*What this task involves*
Would you quote every entry exactly, dropping only the pictures?

*Material provided*
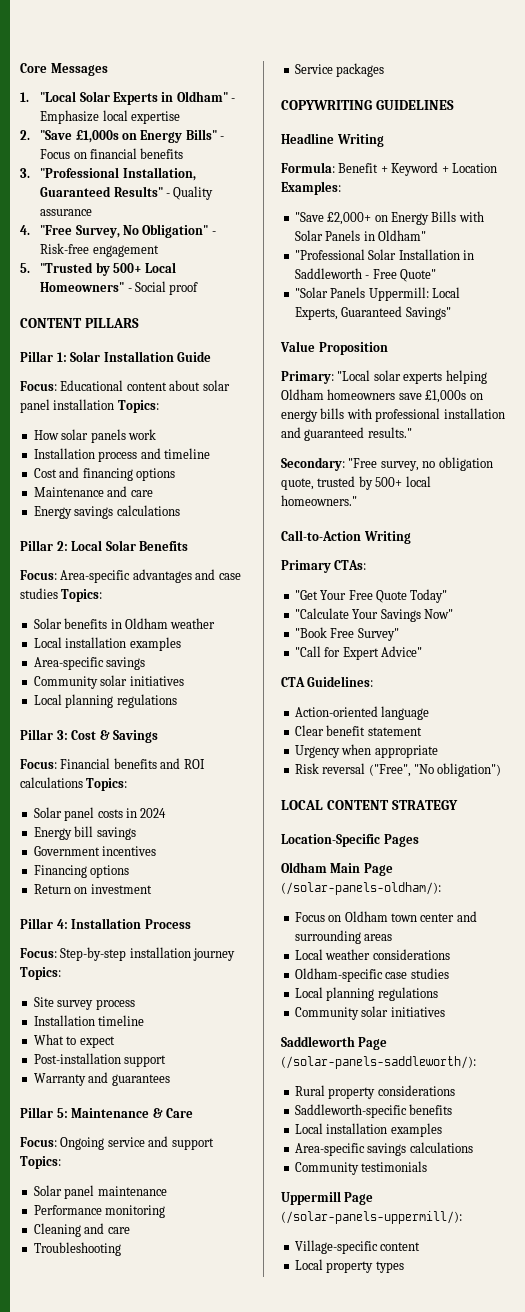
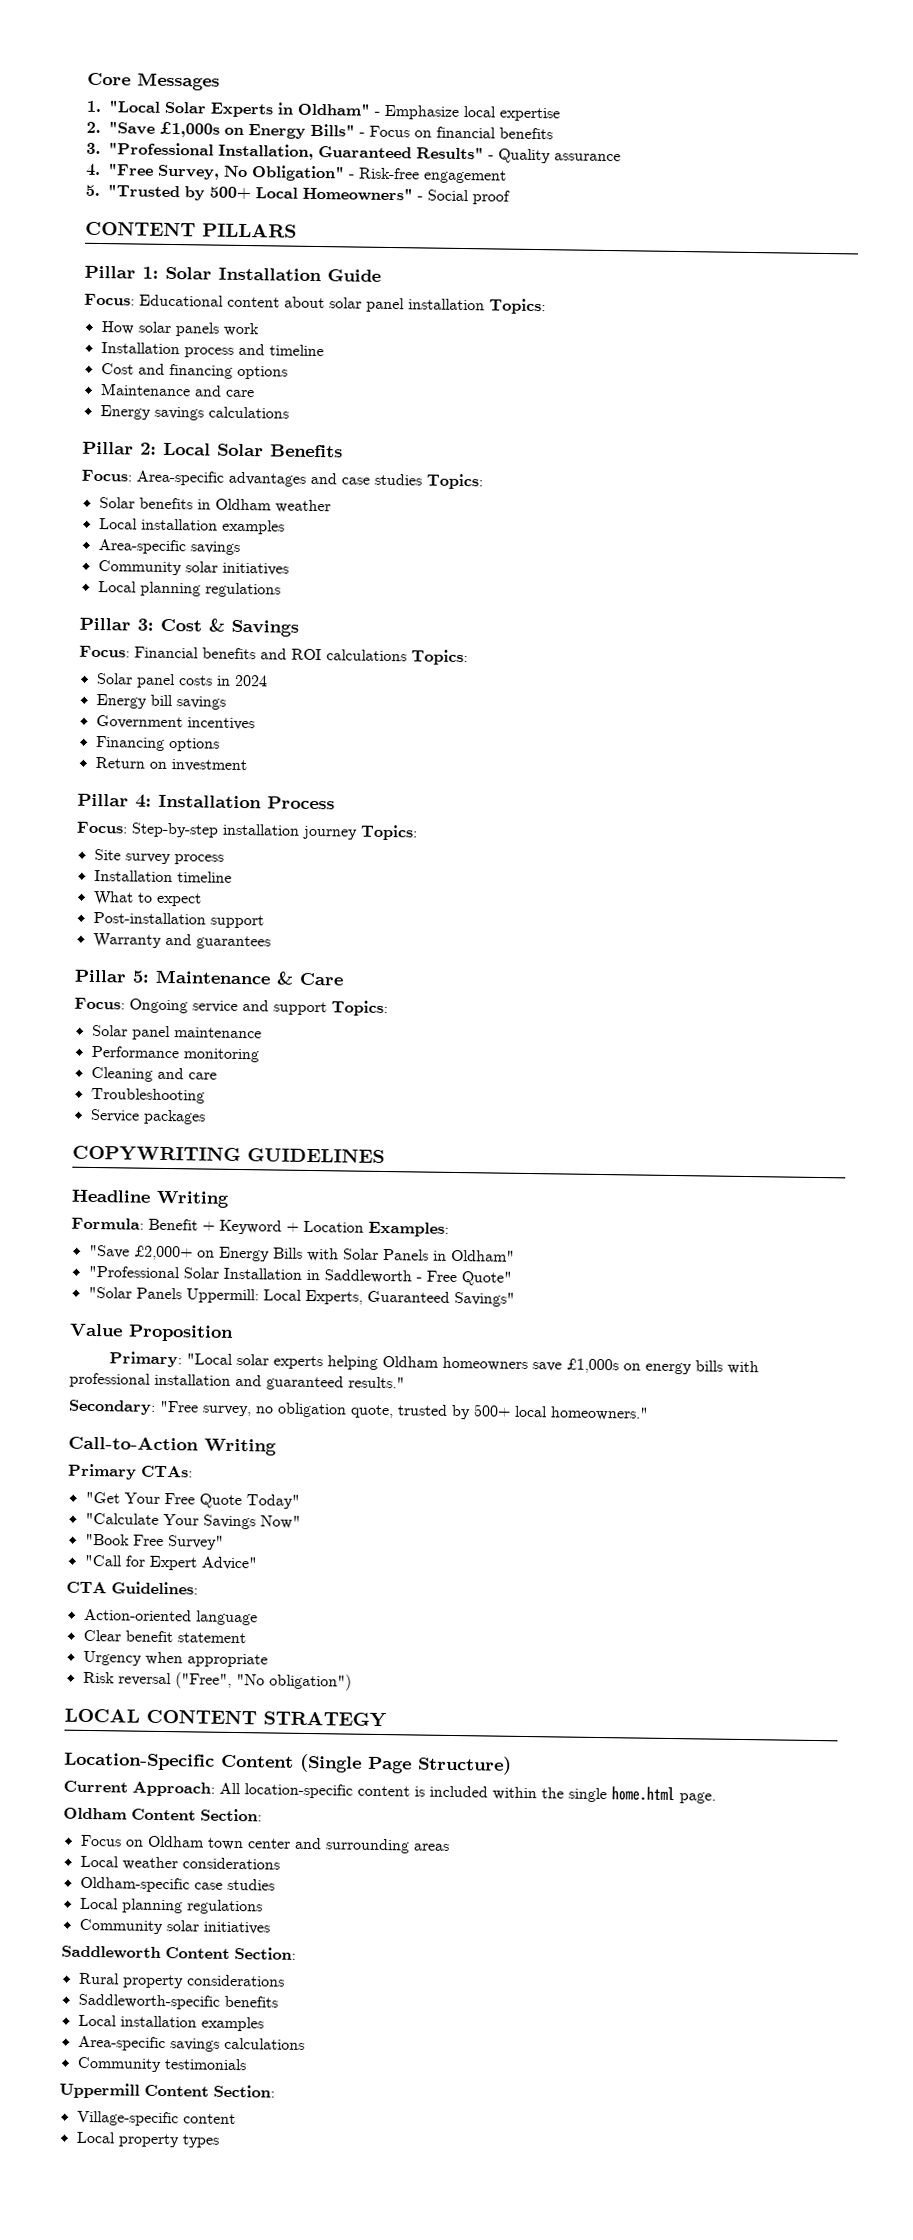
- Location-Specific Pages
- Oldham Main Page (/solar-panels-oldham/):
+ Location-Specific Content (Single Page Structure)
+ Current Approach: All location-specific content is included within the single home.html page.
+ Oldham Content Section:
- Saddleworth Page (/solar-panels-saddleworth/):
+ Saddleworth Content Section:
- Uppermill Page (/solar-panels-uppermill/):
+ Uppermill Content Section:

*Task output*
- Location-Specific Pages
- Oldham Main Page (/solar-panels-oldham/):
+ Location-Specific Content (Single Page Structure)
+ Current Approach: All location-specific content is included within the single home.html page.
+ Oldham Content Section:
- Saddleworth Page (/solar-panels-saddleworth/):
+ Saddleworth Content Section:
- Uppermill Page (/solar-panels-uppermill/):
+ Uppermill Content Section:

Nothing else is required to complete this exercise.